The protracted COVID-19 pandemic has placed multiple stresses on the US public: the threat of illness and death, the isolating effects of physical distancing measures, and the uncertainties and hardships associated with disrupted economic activities. People’s resilience is being sorely tested. Operation Warp Speed (OWS) is taking extraordinary steps to develop SARS-CoV-2 vaccines as swiftly as possible and, along the way, to inspire hope that relief is coming. Despite vaccination’s promise of release, some Americans—including those most at risk of COVID-19 impacts—may miss out on, or opt out of, this life-preserving public health measure. Some may worry about whether SARS-CoV-2 vaccines are safe or if they work at all. Some may be mistrustful of vaccine manufacturers, the agencies that regulate the industry, and/or the public health authorities recommending the products. For others, the issue may be access: Will a COVID-19 vaccine be affordable, easy to get to without losing wages or taking public transportation and risking infection, and/or provided in a place that feels safe? Under these circumstances, what can be done to ensure that target populations benefit from SARS-CoV-2 vaccines? With the current lag time in vaccine availability, US vaccination planners and implementers can exercise foresight and take proactive steps now to overcome potential hurdles to vaccine uptake.

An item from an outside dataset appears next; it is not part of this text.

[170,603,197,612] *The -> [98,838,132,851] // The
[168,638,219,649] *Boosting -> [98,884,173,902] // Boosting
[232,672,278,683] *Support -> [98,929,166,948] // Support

Cross-Cutting Recommendation: Put People at the Center of a Revolutionary SARS-CoV-2 Vaccine Enterprise

US research requires reconfiguring to value the contributions of both bioscience and social and behavioral science to inform SARS-CoV-2 vaccine development. If embedded within the COVID-19 response, rapid social, behavioral, and communication science can deliver timely data and empirically based advice to support vaccine delivery strategies and uptake. In the SARS-CoV-2 vaccine enterprise, communities can be active research partners, rather than passive study subjects. Finally, human-centered design principles (aka “design thinking”) can help improve the planning and implementation of the COVID-19 vaccination program.

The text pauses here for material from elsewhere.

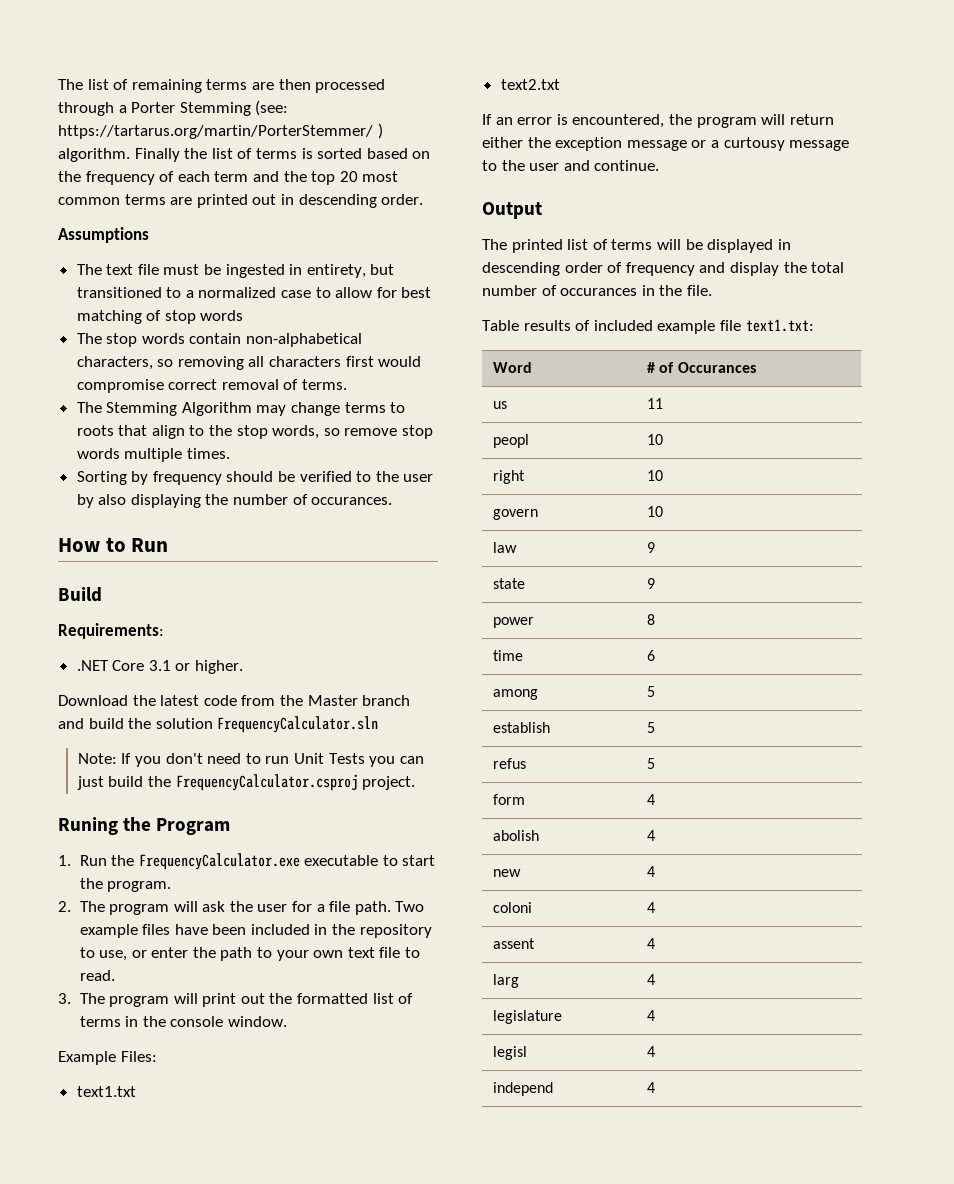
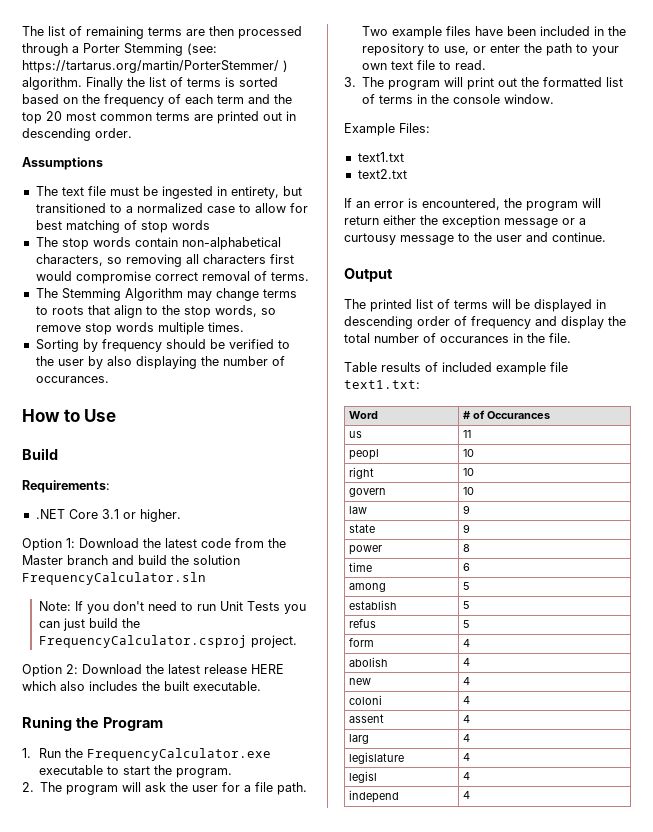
[131,538,169,552] Run -> [84,409,117,422] Use
(244, 667) none -> [22,538,75,551] Option 1:
(416, 783) none -> [22,664,284,677] [22,681,261,691] // Option 2: Download the latest release HERE which also includes the built executable.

  • Joined by private foundations, OWS should commit a portion of its budget and work through the National Institutes of Health (NIH), the National Science Foundation (NSF), and the Centers for Disease Control and Prevention (CDC) to support rapid response research into the social, behavioral, and communication issues related to COVID-19 vaccination.
  • NIH should adapt the Accelerating COVID-19 Therapeutic Interventions and Vaccines (ACTIV) model to include social/behavioral research on COVID-19 vaccination. Minority serving institutions are well-placed for partnering with communities in which hyper-localized understanding of vaccine access and acceptance issues is very much needed.
  • State and local health officials, along with university researchers from the social, behavioral, and communication sciences, should partner with grassroots groups in projects to understand how their communities are thinking about, and wanting to learn more about, SARS-CoV-2 vaccines.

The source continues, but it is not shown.